Marc-Anthony Macon

Marc-Anthony Macon Artist

Marc-Anthony Macon

I was raised by a biochemist and a machinist sculptor in a house my dad built in a new neighborhood with only two other houses (and one farm) buried in woods with encroaching suburban sprawl just beyond them. My early years were spent exploring those woods, hopping in trains to see where they took me, assisting my father with his wild and unabashedly kitschy-with-a-rural-mechanic-twist junkyard chic sculptures and odd objects, changing polyacrylamide gels as a lab mascot with my mom, and diving into dumpsters to run home with an assortment of trashy treasures, magazines, books, toys, family photos, and weird ads. I combined these elements and told stories about them in my head and in writing for decades before I thought to simply combine them, physically.

In my mid-forties, after a young adulthood crammed with writing, editing, working for magazines, websites, and children’s and music television networks, I just walked away from it all one day and started ripping apart and gluing my collection of oddities into new beasts, new scenes, and telling their Frankenstein stories visually.

I use mostly found materials, and I let what I find dictate what I make. It’s less about making stories out of disparate elements as it is putting those elements together and seeing what results when their arguments finally reach consensus. Growing up in rural Ohio, I was raised with a staunch aversion to pomposity, and no small part of my art practice is in service of lampooning hauteur. Whatever is considered “low” or “pedestrian” in art circles, that’s where I wanna hang out. To that end, I love little more than seeing a snob’s nose wrinkle when I tell them I print up portraits of folks and paint right over their faces with some stickers and such mixed in to make, well, portraits of them.

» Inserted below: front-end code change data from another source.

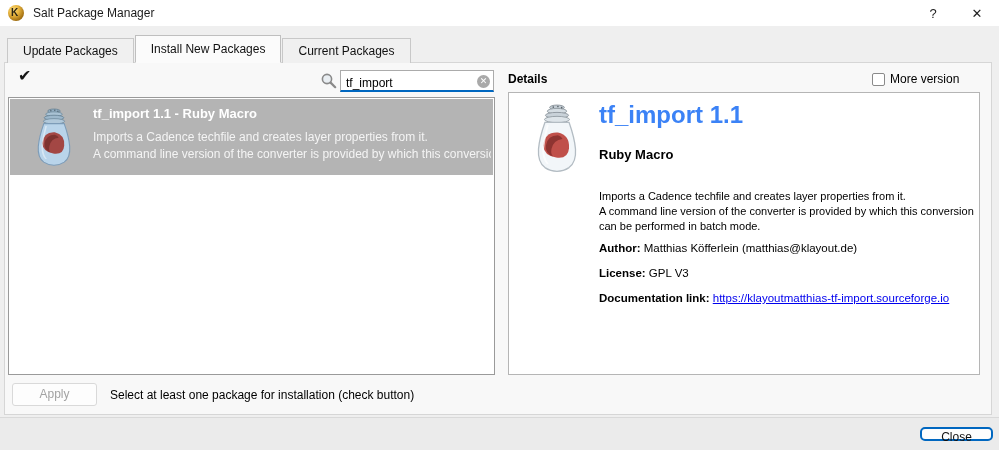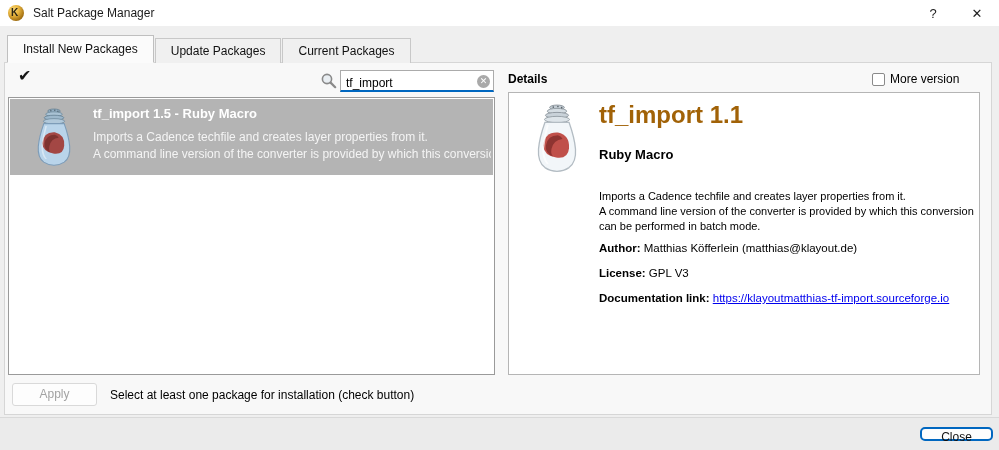"Install New Packages" div.tab { order: before "Update Packages" -> after "Update Packages" }
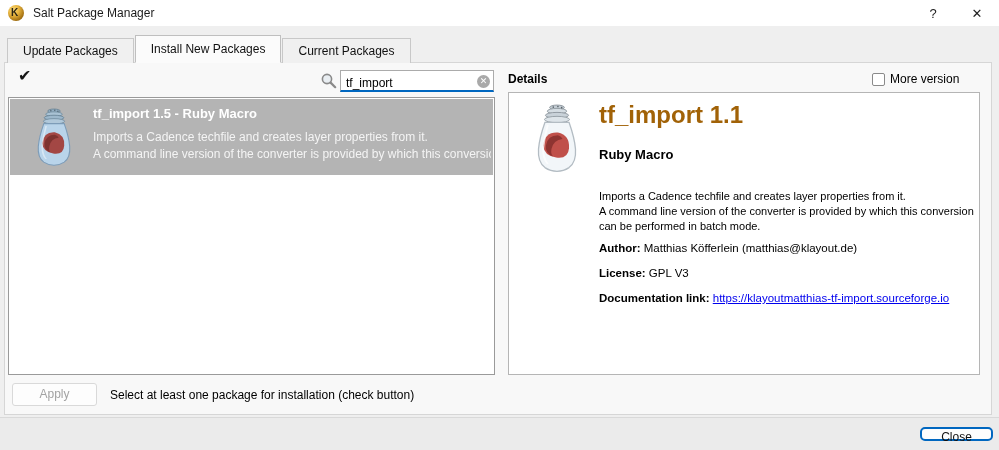"tf_import 1.5 - Ruby Macro" div.pkg-item-title { text: 1.5 -> 1.1 }
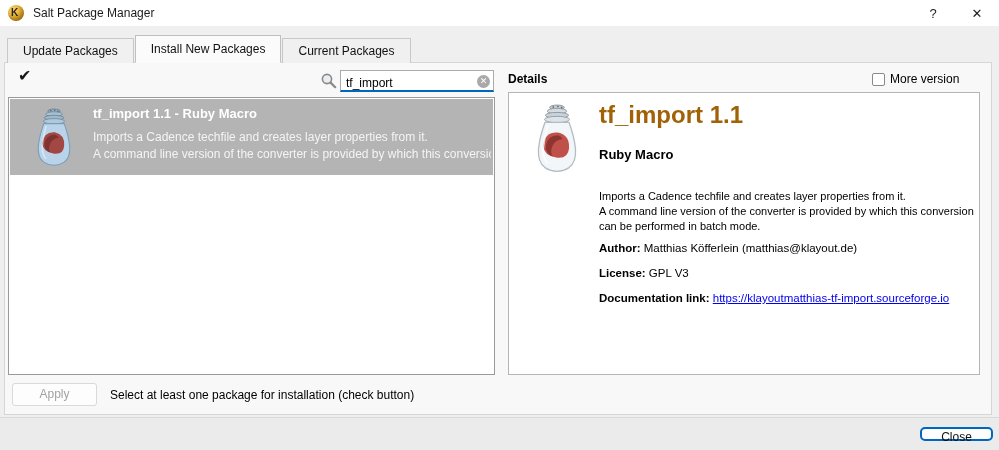"tf_import 1.1" .d-title { color: #a16207 -> #3b82f6 }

My work is unabashedly queer and outré, but it’s heavily seasoned with child-like humor and playfulness. There’s an awful glut of art that takes itself too seriously, so for the sake of balance, I want to make art that takes itself too ridiculously. I mean it. This is ridiculous business.

I’m super fond of puzzles, and my work is an ongoing and expanding kaleidoscope of a puzzle: If you look at one piece, you’re likely to see a mess. If you look at ten pieces, you might start to wonder who’s responsible for this mess, and how you might cajole them into cleaning up after themselves. If you look at a hundred pieces, you might start to find little clues carefully hidden in the clutter that seem indicative of a beautiful structure that this ostensible junkyard will align to form, if you can find just the right angle and distance from which to view it. It’s not a story bound in time or place or politics or polite society, but it’s a story all right, and while I may coyly shy away from pointing out the official standing spot for seeing the story unfold from its outset to its latest episode, each scene has at least one hint to its location.

My work has been exhibited domestically and internationally, including at the Art Museum Versi in South Korea for their group exhibitions, Art the People Lust For (2017) and Who Is the Outsider? (2021-2022), and at Art Space Brut’s Danger and Humour, as well as private home bathrooms everywhere.